The GOP found this strategy so effective and so useful that it gradually expanded the list of things it would call "socialist" to include nearly anything any Democrat ever proposes. This became transparently absurd when it labelled Obamacare socialist–a policy that originated with the conservative Heritage Foundation and which Mitt Romney supported as Governor of Massachusetts. In the Obama era, conservative memes often depicted Obama as some kind of Leninist:

Related image

This appears to have been an overreach. By applying the socialist label even to contemporary 3rd way Democrats, Republicans have diminished the label's power. The Soviet Union has been gone for longer than I've been alive, and I'm 27. The word "socialism" no longer automatically connotes the Soviet bogeyman for people my age, or even for people ten years older than me. If Republicans keep telling Americans that socialism is Obamacare or Medicare-For-All, at some point Americans will start to believe them.

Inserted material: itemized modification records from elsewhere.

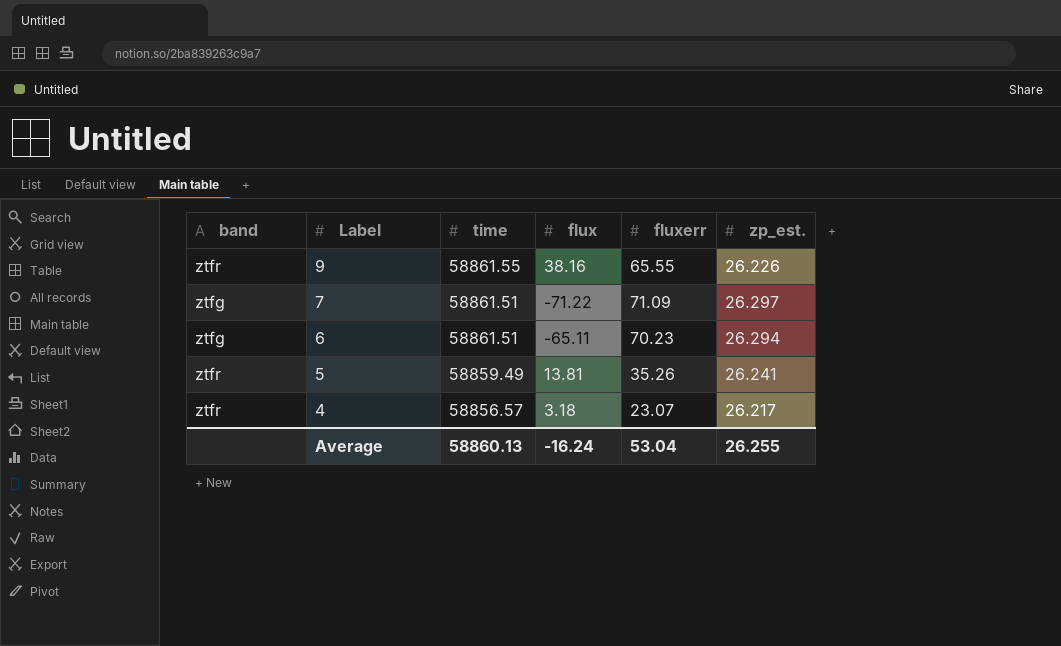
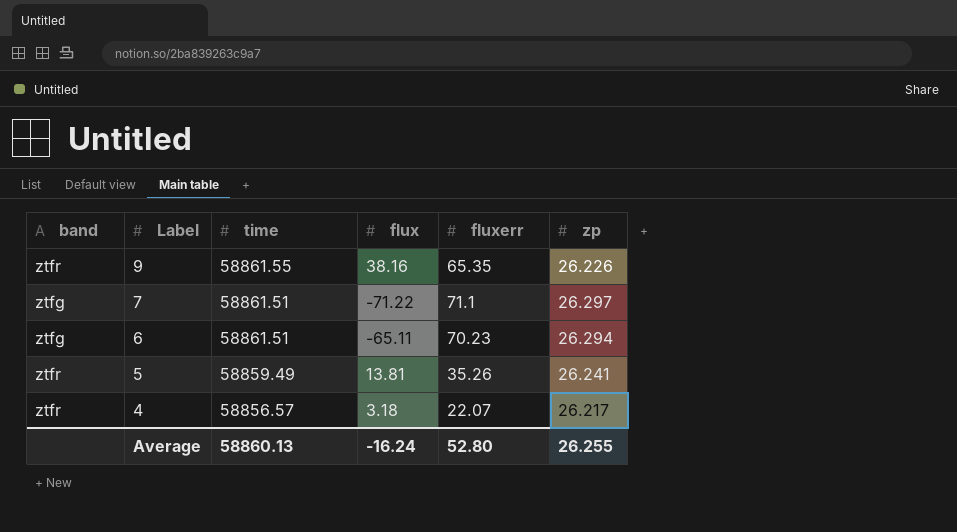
column name: zp_est. -> zp
9 | fluxerr: 65.55 -> 65.35
7 | fluxerr: 71.09 -> 71.1
4 | fluxerr: 23.07 -> 22.07
Average | fluxerr: 53.04 -> 52.80

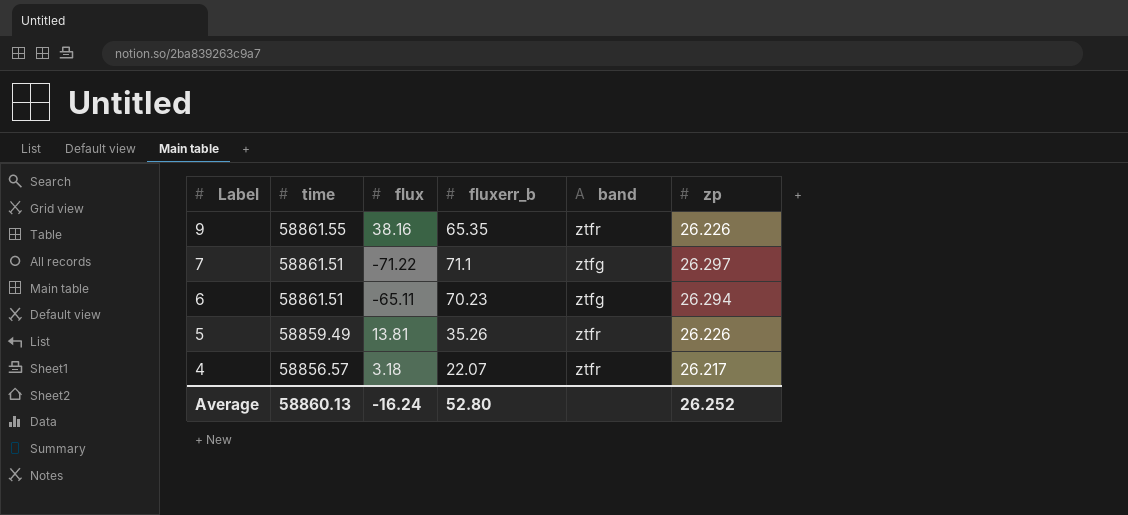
column name: fluxerr -> fluxerr_b
column band | position: 1 -> 5
5 | zp: 26.241 -> 26.226
Average | zp: 26.255 -> 26.252

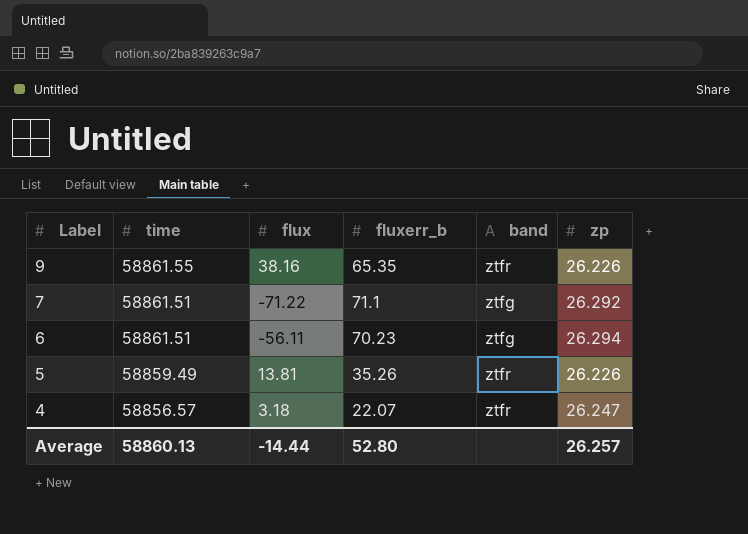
7 | zp: 26.297 -> 26.292
6 | flux: -65.11 -> -56.11
4 | zp: 26.217 -> 26.247
Average | flux: -16.24 -> -14.44
Average | zp: 26.252 -> 26.257

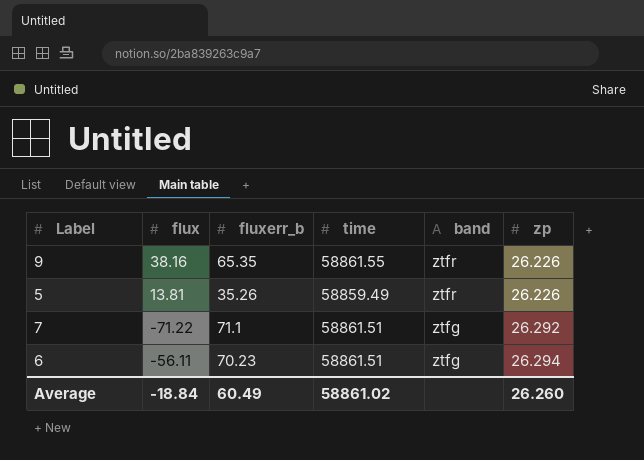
row order: Label descending -> band descending
column time | position: 2 -> 4
row 4: 58856.57 | 3.18 | 22.07 | ztfr | 26.247 -> none
Average | flux: -14.44 -> -18.84
Average | fluxerr_b: 52.80 -> 60.49
Average | time: 58860.13 -> 58861.02
Average | zp: 26.257 -> 26.260

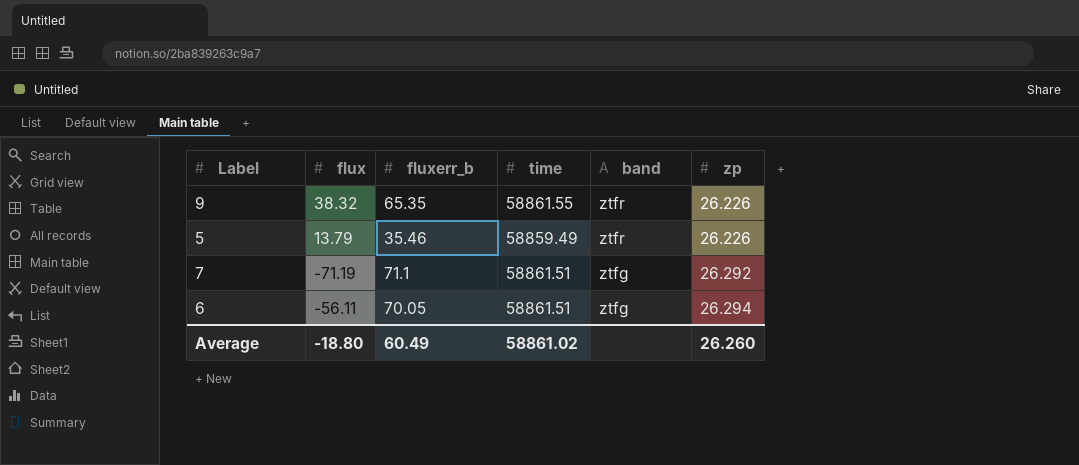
9 | flux: 38.16 -> 38.32
5 | flux: 13.81 -> 13.79
5 | fluxerr_b: 35.26 -> 35.46
7 | flux: -71.22 -> -71.19
6 | fluxerr_b: 70.23 -> 70.05
Average | flux: -18.84 -> -18.80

This is now evident in polling. In 1949, Gallup asked Americans what socialism meant to them. Last October, it asked the same question. In 1949, the most popular answer was "everything controlled by the government". More recently, far more Americans are answering "equality" or even "medicine for all". In August, Gallup discovered that for the first time, more Americans under age 30 have a "positive view" of socialism than capitalism. These figures are shifting over even relatively short time frames, with socialism gaining six points in net rating against capitalism over the last two years alone. Meanwhile Medicare-For-All polls extremely well, and Bernie Sanders is getting applause from the FOX audience when he promotes it.

Instead of creating opposition to Medicare-For-All, Republicans have simply detoxified the socialist label, making it possible for all sorts of left-wing policy items to enter the political mainstream. Sanders was too far left for the Democratic Party of the 1960s and 1970s, choosing to run as a third party candidate in the 70s and then as an independent in the 80s. But if the socialist label includes even third way centrists like Barack Obama, it's impossible to use it to paint Sanders as an extremist.

Image result for lenin bernie sanders

The only way to revive this line of attack is to reassociate it with some dystopian foreign red menace. But the Soviet Union is gone, and Red China makes iPhones. Today, the Trump administration is left with a handful of banana republics to sanction and demonize. Will anyone care?